A quick primer on the PAYGO law

There’s no question that Republicans are facing a major deficit problem with their tax cut. By the most recent estimates, the bill will increase the deficit by $1.46 trillion in the first 10 years, or — when adjusted for economic growth — by $1 trillion.

Already, there have been reports that the actual cost of the tax bill could even be higher; upwards of $2 trillion when considering the likely renewal of temporary individual tax cuts.

Republicans haven’t seemed to care about the deficit impact of their tax bill, claiming the tax bill would unleash unprecedented economic growth that would offset possibly all of the bill’s cost. There’s no economic evidence to this effect.

But the Office of Management and Budget keeps an account of every piece of legislation that impacts revenue or mandatory spending. At the end of each calendar year, OMB checks the scorecard — if it increases the estimated deficit, then OMB is required to implement an across-the-board sequestration of mandatory spending programs to offset the cost. For example, with this tax bill it typically “would be required to issue a sequestration order within 15 days of the end of the session of Congress to reduce spending in fiscal year 2018 by the resultant total of $136 billion,” according to the CBO’s letter to Minority Whip Rep. Steny Hoyer (D-MD).

Medicaid, Social Security, food stamps, and all social safety net programs are exempt from this sequestration. But Medicare, the Social Services Block Grant, student loans, and mandatory spending in the Affordable Care Act (other than exchange subsidies and Medicaid expansion), among others, would all be on the chopping block.

Cuts to Medicare are capped at 4 percent, about $25 billion per year, meaning cuts to the other mandatory spending programs would have to make up the difference.

Because PAYGO is a law, Congress will have to pass another law to change it, and they aren’t allowed to do this through budget reconciliation — which is why Republicans are attaching the waiver to the short-term spending bill.

Since the law’s passage in 2010, this kind of sequester has never gone into effect, and Republicans are now taking action so it doesn’t take effect this year as well.

Top Republicans are already talking about entitlement reform

Passing a waiver to the PAYGO law doesn’t mean entitlement programs are safe from budget cuts, however.

While Trump has promised again and again to protect Medicare and Social Security, House Speaker Paul Ryan and other top Republican leaders, are already sounding the alarm about an out-of-control deficit problem, targeting the programs Trump promised to protect.

“We're going to have to get back next year at entitlement reform, which is how you tackle the debt and the deficit,” Ryan said on a talk radio show.

It’s a line of messaging Republicans have escalated in the past weeks. Their tax bill doesn’t have the deficit problem; it’s the other stuff, they say.

“The reason CHIP is having trouble is because we don’t have money anymore,” Sen. Orrin Hatch (R-UT) famously said on the Senate floor, defending Congress’s delayed renewal of the Children’s Health Insurance Program, which has been expired since September due to disagreement on ways to offset the program’s cost.

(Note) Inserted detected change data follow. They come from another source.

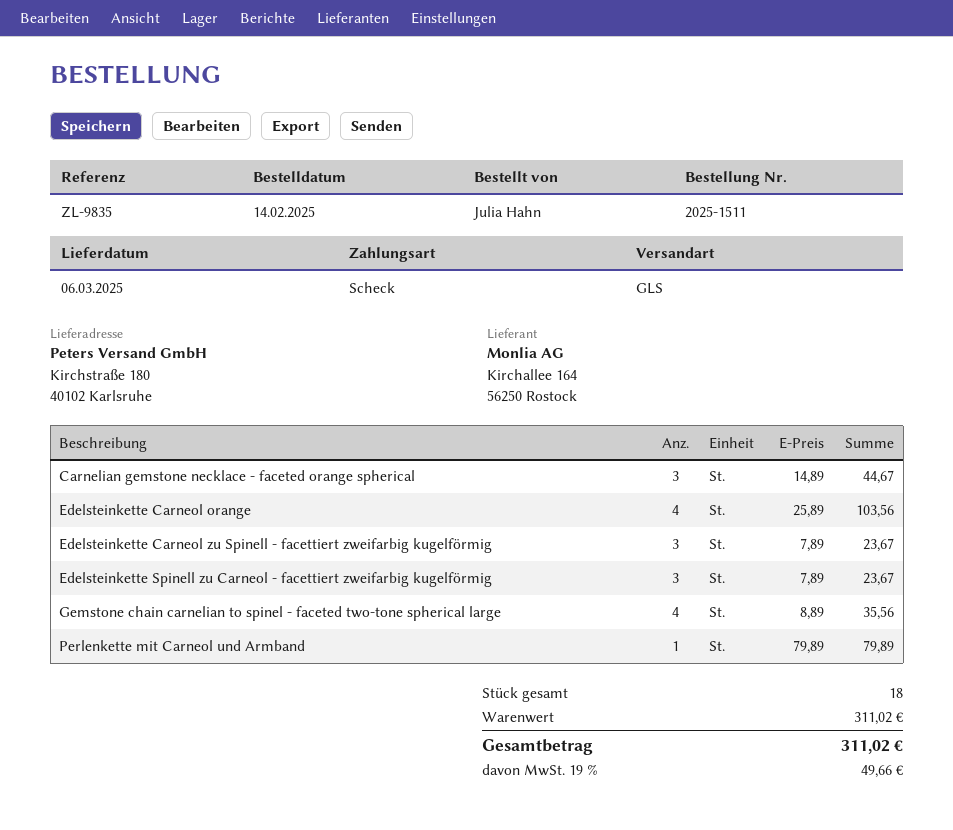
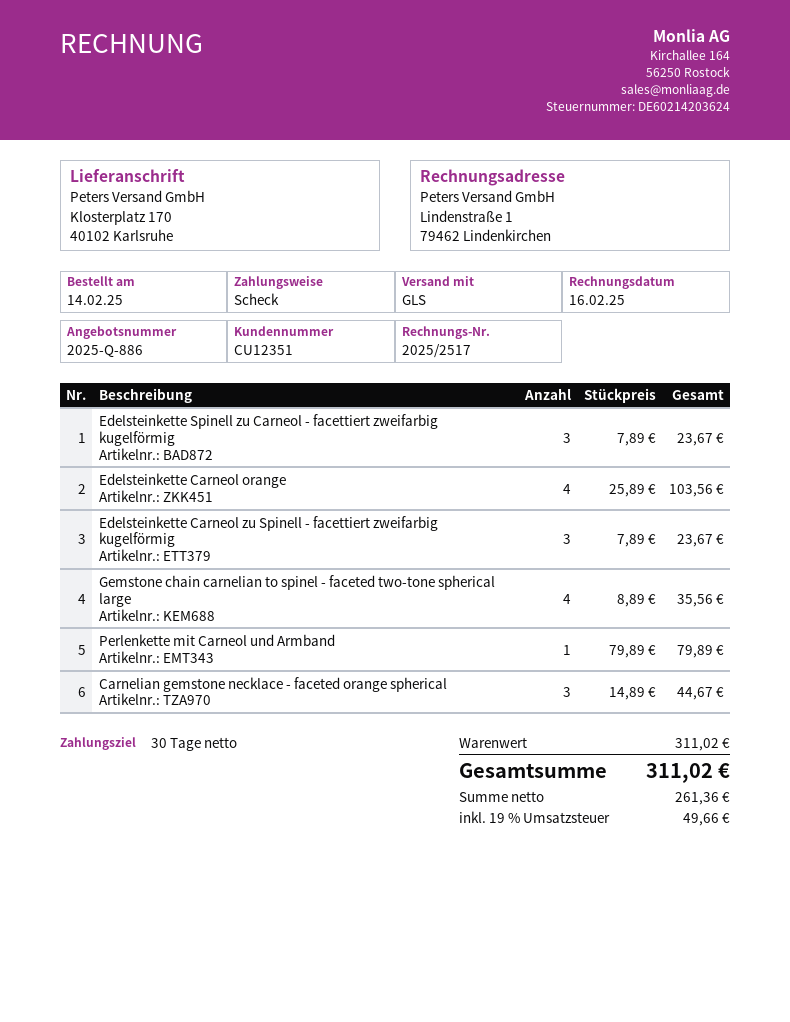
ship to: Kirchstraße 180, 40102 Karlsruhe -> Klosterplatz 170, 40102 Karlsruhe

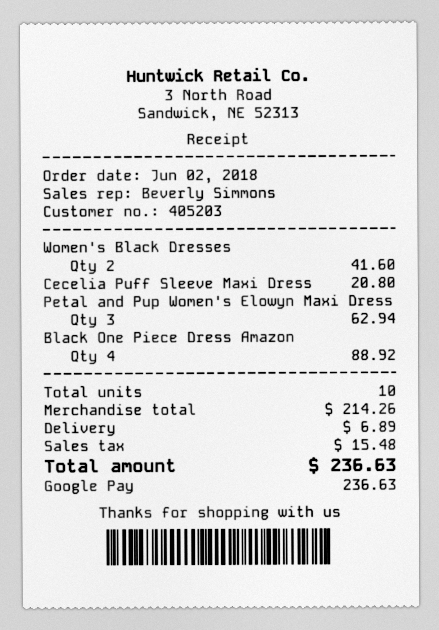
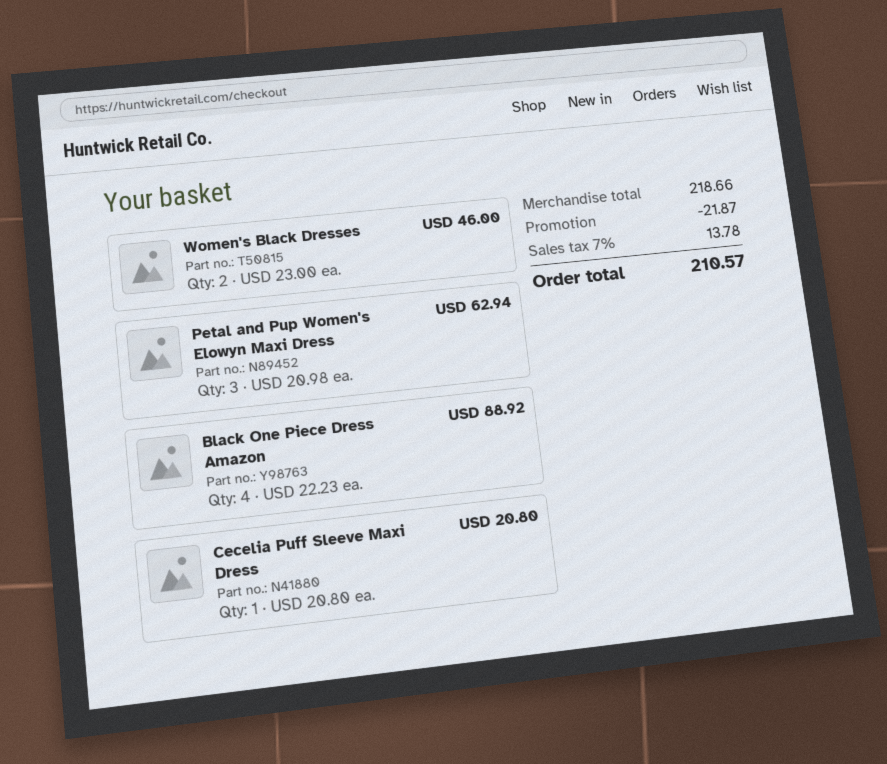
Women's Black Dresses: 2 for 41.60 -> 2 for 46.00
subtotal: 214.26 -> 218.66
discount: none -> 21.87
shipping: 6.89 -> none
tax: 15.48 -> 13.78
total: 236.63 -> 210.57

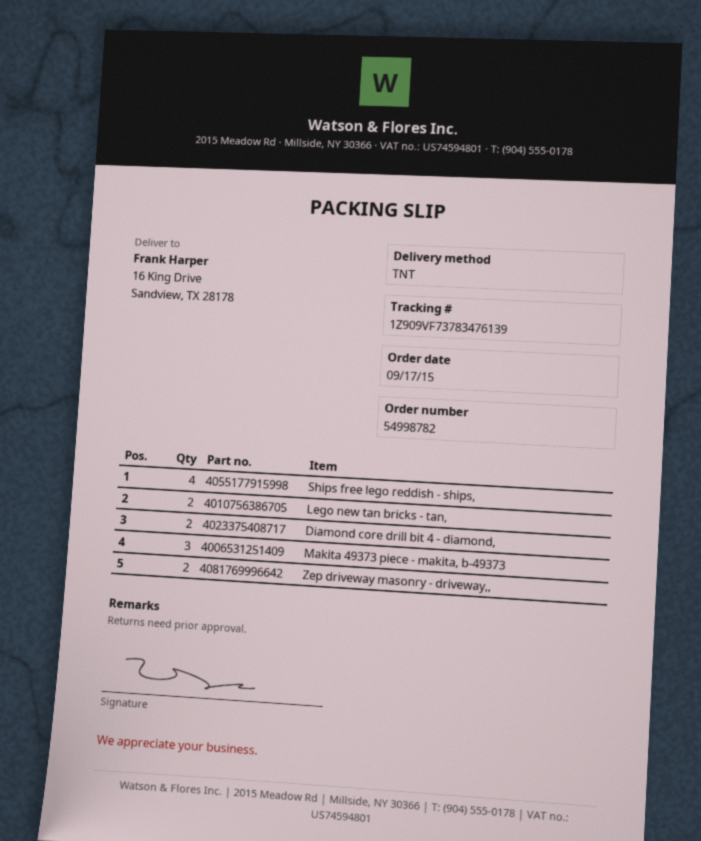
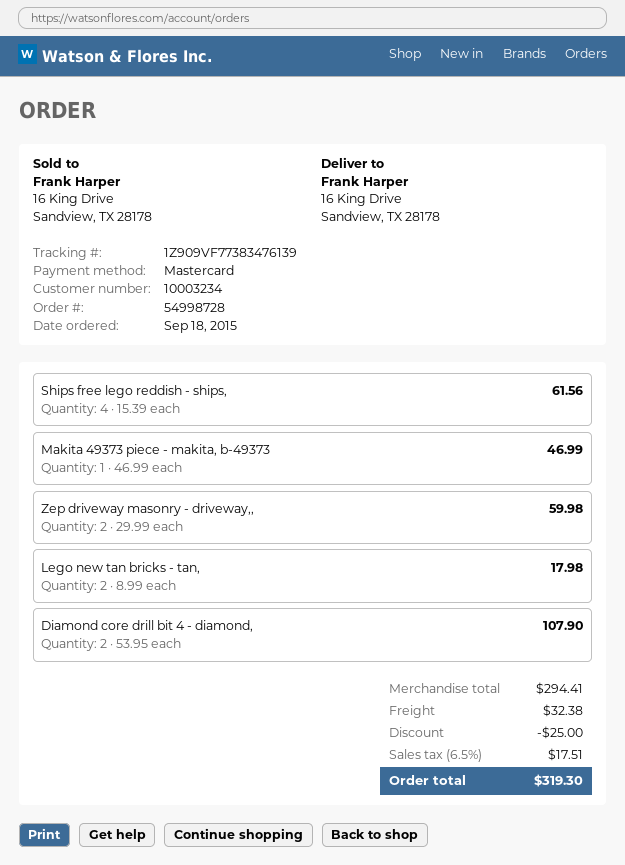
order number: 54998782 -> 54998728
order date: 2015-09-17 -> 2015-09-18
tracking number: 1Z909VF73783476139 -> 1Z909VF77383476139
Makita 49373 piece - makita, b-49373: 3 -> 1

Republicans are pointing to programs like Medicare, Medicaid, and Social Security.

“Frankly, it's the health care entitlements that are the big drivers of our debt, so we spend more time on the health care entitlements — because that's really where the problem lies, fiscally speaking,” Ryan said.

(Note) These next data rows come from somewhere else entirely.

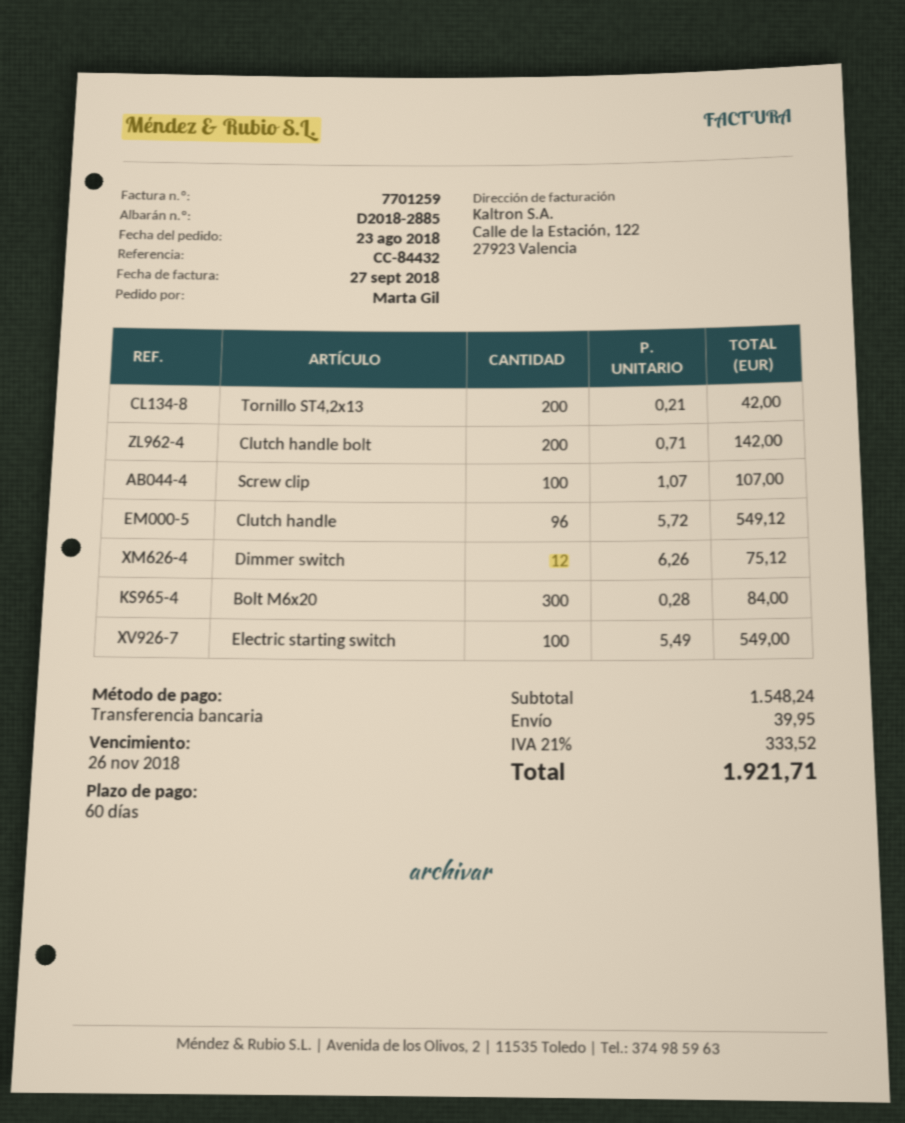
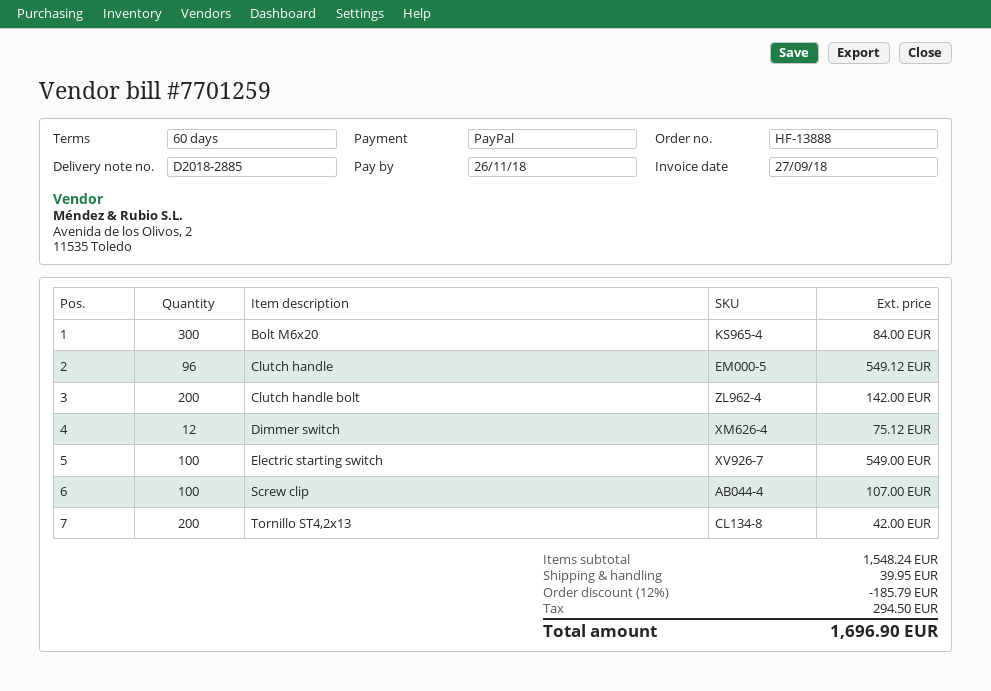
payment method: bank transfer -> PayPal
discount: none -> 12% = 185.79
tax: 333.52 -> 294.50
total: 1921.71 -> 1696.90

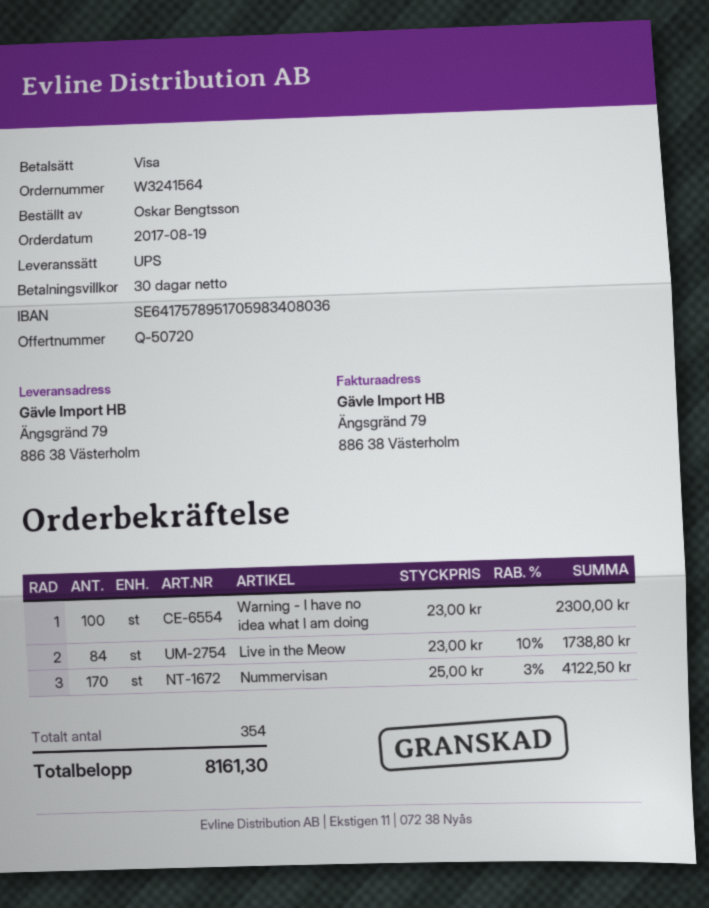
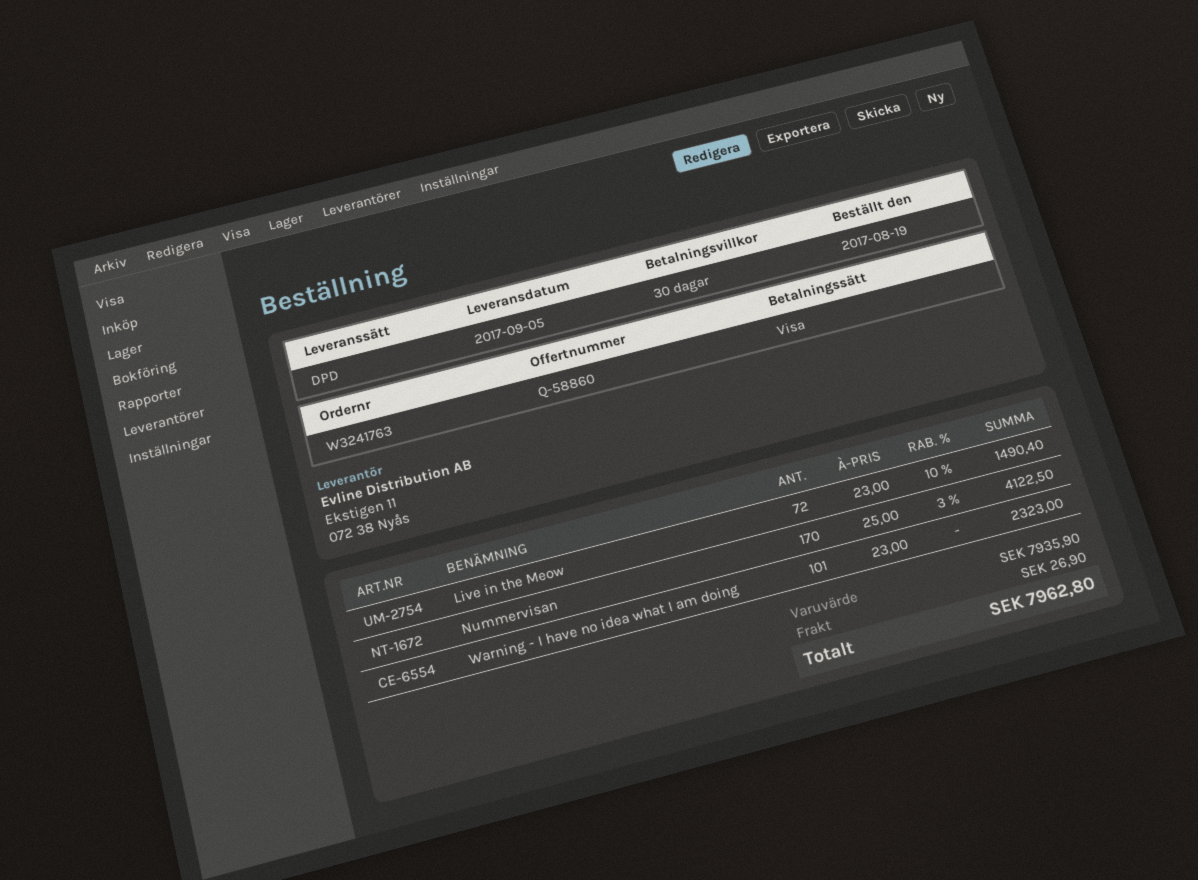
quote number: Q-50720 -> Q-58860
order number: W3241564 -> W3241763
shipping method: UPS -> DPD
Warning - I have no idea what I am doing: 100 x 23.00 = 2300.00 -> 101 x 23.00 = 2323.00
Live in the Meow: 84 x 23.00 - 10% = 1738.80 -> 72 x 23.00 - 10% = 1490.40
shipping: none -> 26.90
total: 8161.30 -> 7962.80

In June, Rep. Tom Cole (R-OK), who sits on the House Budget Committee and is the chair of the appropriations subcommittee that manages health spending, called Trump’s promise to leave Medicare and Social Security and balance the budget a “fantasy.”

“We have been talking about Medicare and Medicaid reform all the way through,” Cole told Vox then. “I’m not asking the president to abandon his principles. He is the president of the United States. He doesn’t have to sign something. But we shouldn’t abandon ours either.”